I think we will eventually see a requirement that pa's complete at least a 1 yr residency. this will severely limit mobility between specialties but I think hospitals will start to require these along with the new(next yr) "optional" specialty certifications for pa's. already I am seeing hospitals tighten up requirements for procedural privileges. when I got out of pa school it was "see one, do one", now it's "see 5, do 25 in the presence of someone already credentialed to do them, have someone sign off on them, and have your director write a letter to medical staff services requesting you be privileged to perform them".
 
Despite some disagreements with emedpa (about pgy1 spots going to PA students), he is NOT the enemy, nor are PAs in general.

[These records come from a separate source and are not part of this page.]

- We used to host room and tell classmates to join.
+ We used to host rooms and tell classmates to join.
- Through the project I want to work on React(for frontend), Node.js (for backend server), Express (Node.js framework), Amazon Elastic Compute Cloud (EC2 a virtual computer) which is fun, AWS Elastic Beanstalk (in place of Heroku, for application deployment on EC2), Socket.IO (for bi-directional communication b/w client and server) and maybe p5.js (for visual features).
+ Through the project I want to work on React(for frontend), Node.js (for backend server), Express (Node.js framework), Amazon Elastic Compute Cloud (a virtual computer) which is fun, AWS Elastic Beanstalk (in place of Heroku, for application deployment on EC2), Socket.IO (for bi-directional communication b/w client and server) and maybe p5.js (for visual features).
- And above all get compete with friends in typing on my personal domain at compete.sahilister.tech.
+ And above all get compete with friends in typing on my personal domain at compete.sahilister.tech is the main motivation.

It's important to remember that...He has clarified his statements, and his agenda is good healthcare, MD/PA team, and that's good with me..

I kinda agree with both JaggerPlate AND emedpa here, not that my opinion means anything...

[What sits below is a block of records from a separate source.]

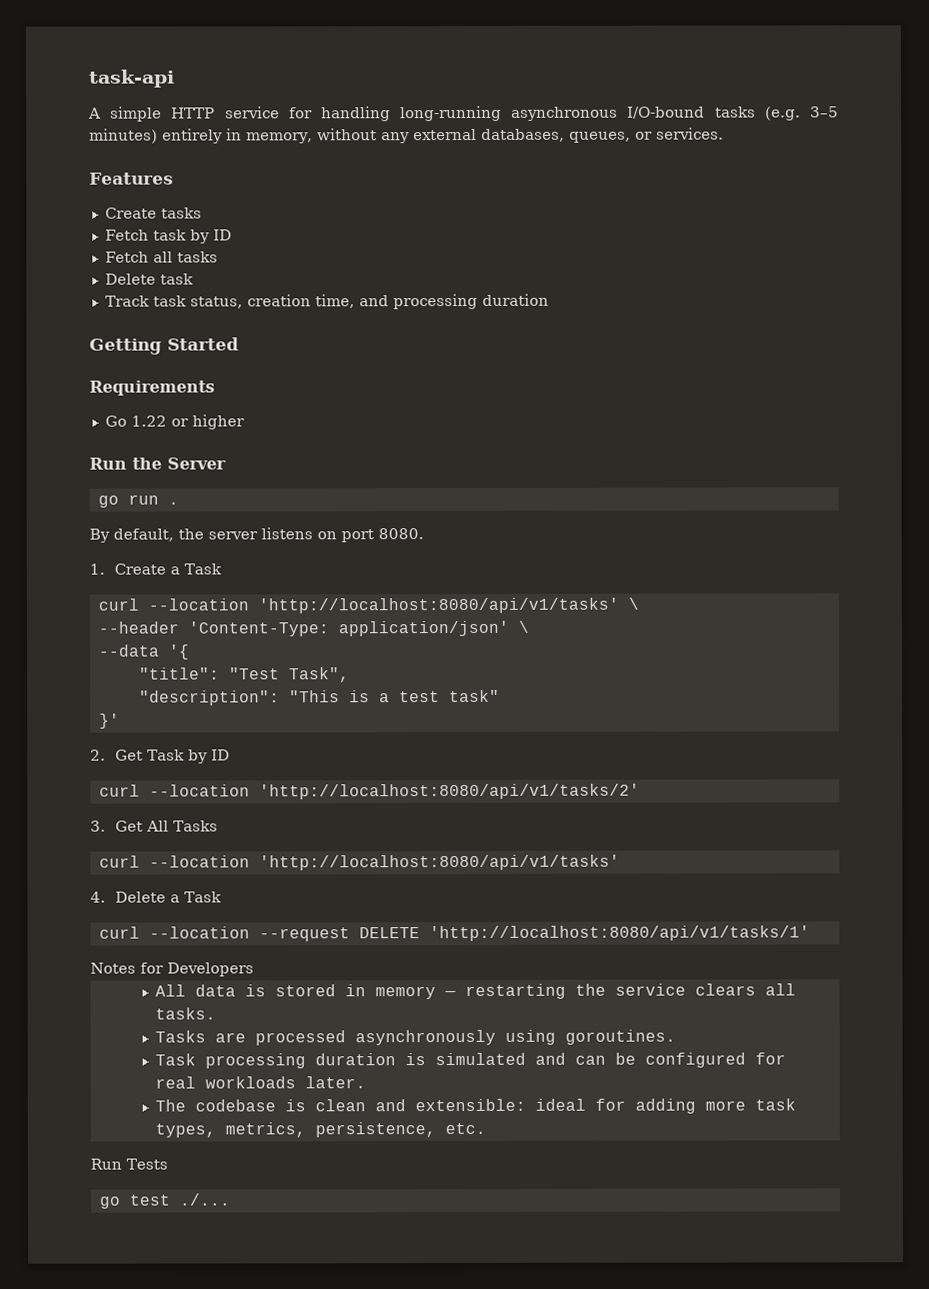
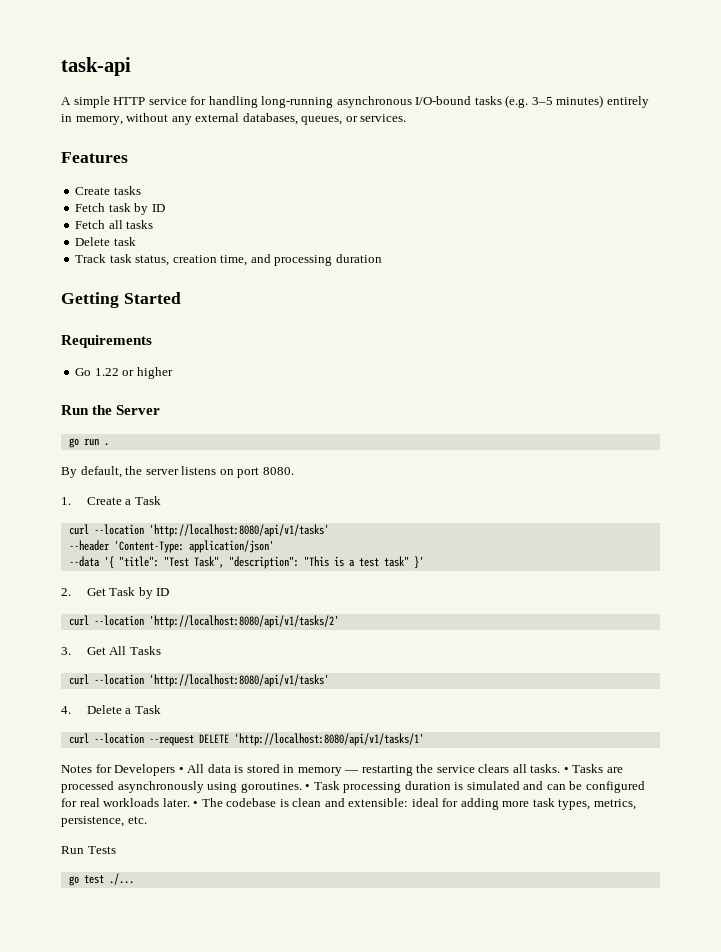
  1. Create a Task
- curl --location 'http://localhost:8080/api/v1/tasks' \
+ curl --location 'http://localhost:8080/api/v1/tasks'
- --header 'Content-Type: application/json' \
+ --header 'Content-Type: application/json'
- --data '{
- "title": "Test Task",
- "description": "This is a test task"
- }'
+ --data '{ "title": "Test Task", "description": "This is a test task" }'
- Notes for Developers
- All data is stored in memory — restarting the service clears all tasks.
- Tasks are processed asynchronously using goroutines.
- Task processing duration is simulated and can be configured for real workloads later.
- The codebase is clean and extensible: ideal for adding more task types, metrics, persistence, etc.
+ Notes for Developers • All data is stored in memory — restarting the service clears all tasks. • Tasks are processed asynchronously using goroutines. • Task processing duration is simulated and can be configured for real workloads later. • The codebase is clean and extensible: ideal for adding more task types, metrics, persistence, etc.

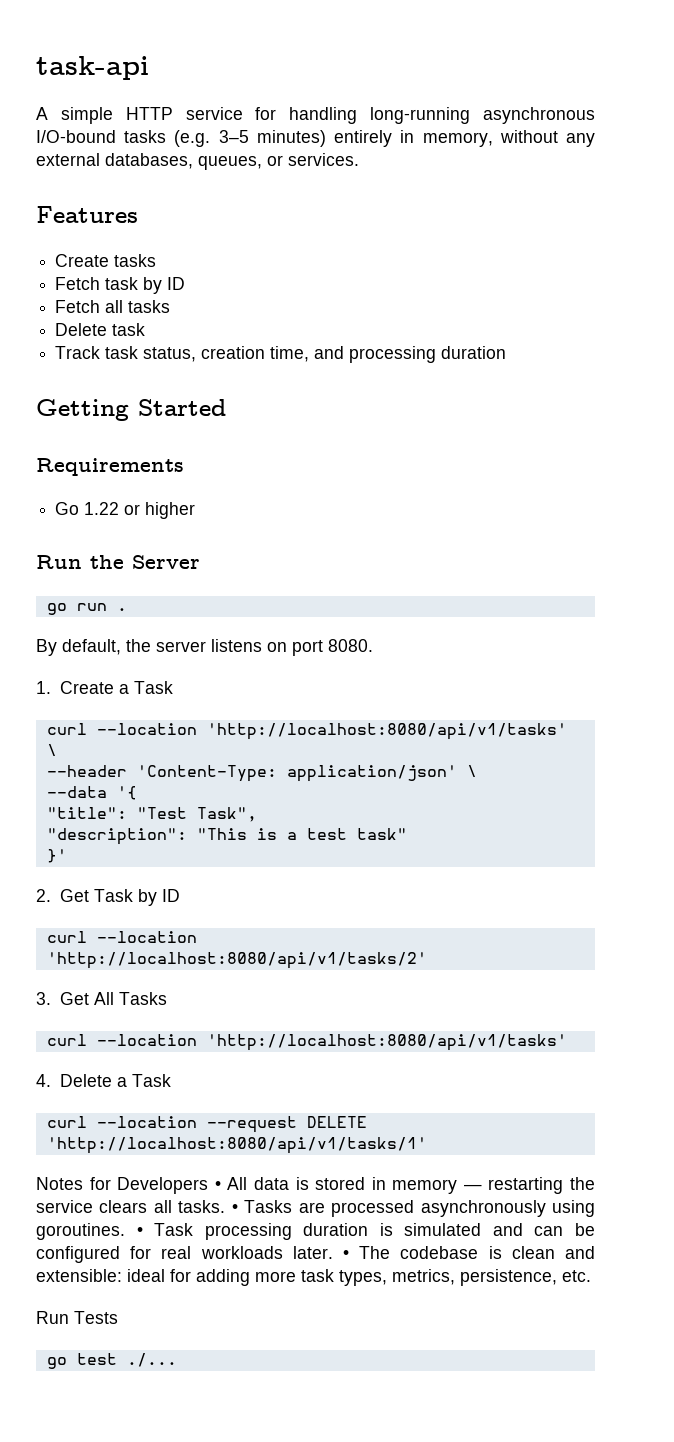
  1. Create a Task
- curl --location 'http://localhost:8080/api/v1/tasks'
+ curl --location 'http://localhost:8080/api/v1/tasks' \
- --header 'Content-Type: application/json'
+ --header 'Content-Type: application/json' \
- --data '{ "title": "Test Task", "description": "This is a test task" }'
+ --data '{
+ "title": "Test Task",
+ "description": "This is a test task"
+ }'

There is a history in this country of giving midlevels plenty of rope and then having them turn around and hang the doctors with it. It's happened many times. Once they get a taste, they go for blood. Everyone wants all the positives and none of the negatives of the doctor's life.

However, properly trained midlevels (right now, that basically just means PAs and AAs) can really take some of the strain off doctors and I think they can actually be the answer to making medicine more (not less) palatable. For instance, hospitalist PAs take some of the strain off MDs who might not want to spend their evening admitting their patient into the hospital.

Also, pretty soon there won't even be a question of having PAs fill unfilled residency spaces, since there won't be any unfilled spaces with the glut of medical students coming out of school. There's nothing wrong with PA-specific residencies. PAs should be encouraged to get as much education as possible, but in the context of being a PA, not a doctor. If it became too closely intertwined with the medical school path, why would anyone even choose to become a PA? Unlike the NPs, where getting that "doctorate" means working full time and taking online MPH classes at night, further PA education is actual WORK. And at some point it would become close enough to actual physician education to not be worth it.

Thirdly...it's not realistic to think that those who have no healthcare access can just move to the cities to get it. Sh**, some of the people who have very little healthcare access live in the inner city. If all these people from rural areas and the inner city just moved to the suburbs...there would still be healthcare access problems, because the suburbs couldn't absorb it all. One expects that if these populations moved en masse to a specific area, the people in that area would immediately move out, and the problem would not be solved.